Me acarició suavemente la mejilla, se dio la vuelta y salió de la habitación. Yo sentía los párpados pesados y cerré los ojos. Como siempre, el recuerdo de Narian invadió mis sueños.
Estábamos de pie en el claro del bosque, en la finca de su padre. Sentía el calor del sol en mi espalda y oía el canto de los pájaros, en los árboles. «Mira. ¿Ves? Lo he traído —le dije, mostrando un pantalón a Narian para que lo examinara—. Ahora no tienes ningún motivo para oponerte a enseñarme defensa personal.» «Puedo oponerme porque no lo llevas puesto.» El tono de su voz era firme, pero resultaba agradable.

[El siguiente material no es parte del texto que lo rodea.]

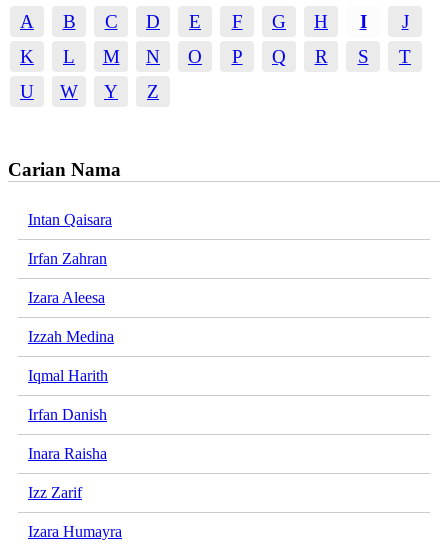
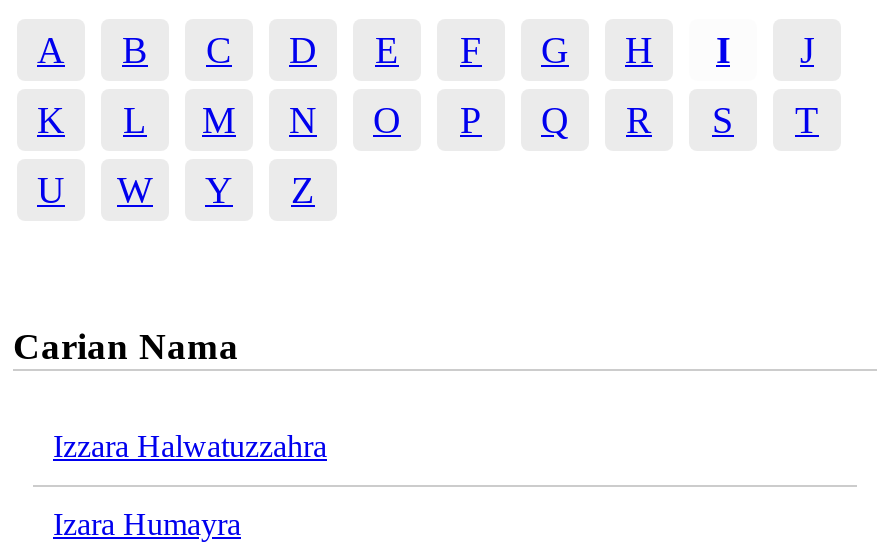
- Intan Qaisara
- Irfan Zahran
- Izara Aleesa
- Izzah Medina
- Iqmal Harith
- Irfan Danish
- Inara Raisha
- Izz Zarif
+ Izzara Halwatuzzahra
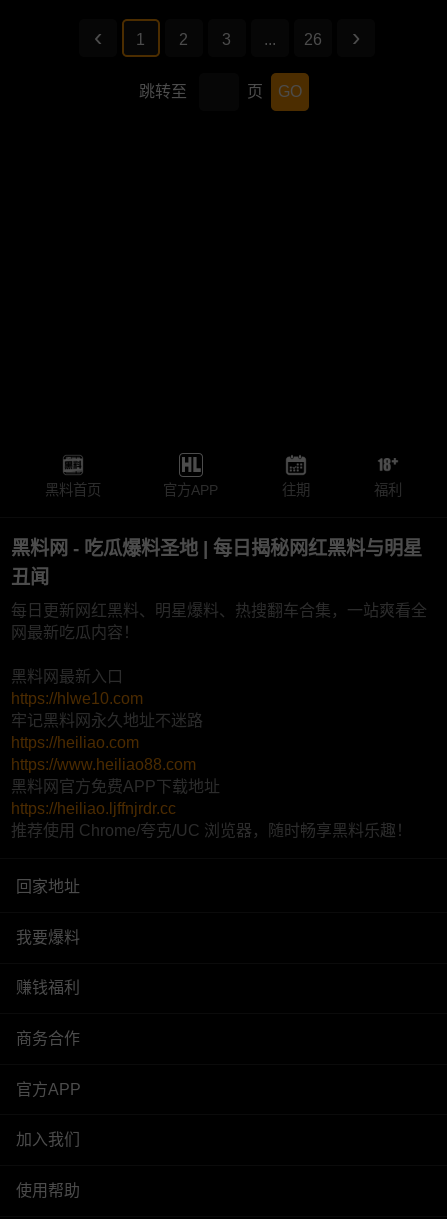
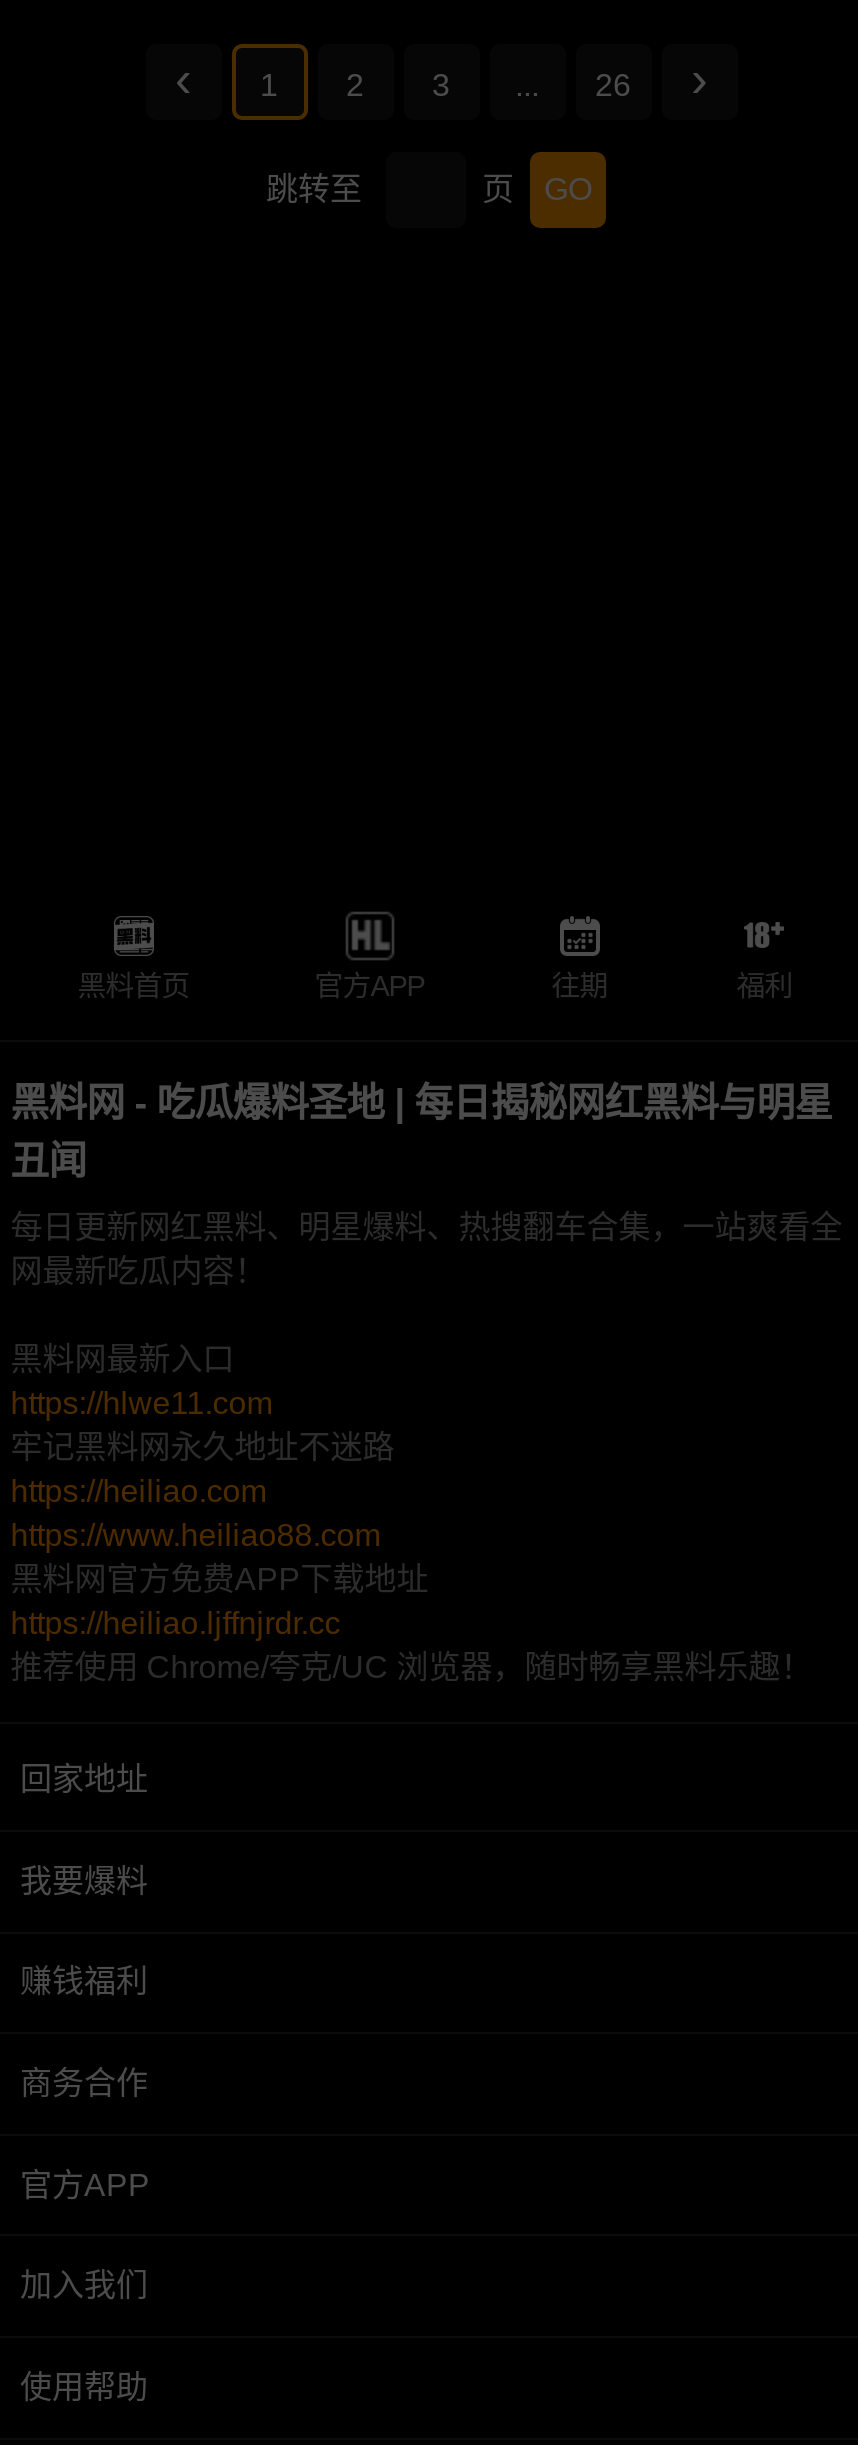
- https://hlwe10.com
+ https://hlwe11.com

El viento le revolvía el pelo rubio. Entonces apareció otra imagen: yo llevaba puesto el pantalón y una camisa blanca, y me encontraba al lado de un oscuro caballo castrado. «No creo que las mujeres de Cokyria monten a caballo», dije. «La mujer que me crió es una de las mejores amazonas del reino», respondió Narian, que se encontraba delante del caballo. Lo miré a los ojos y noté que la capacidad de resistirme a él me abandonaba. Narian vino a mi lado e hincó una rodilla en el suelo para que yo utilizara su pierna de estribo y pudiera subir al caballo. Así lo hice, torpemente, y él levantó el rostro, sonriendo. Tenía las mejillas ruborizadas de felicidad, y la expresión de sus ojos era completamente confiada. Entonces subió al caballo y se colocó detrás de mí.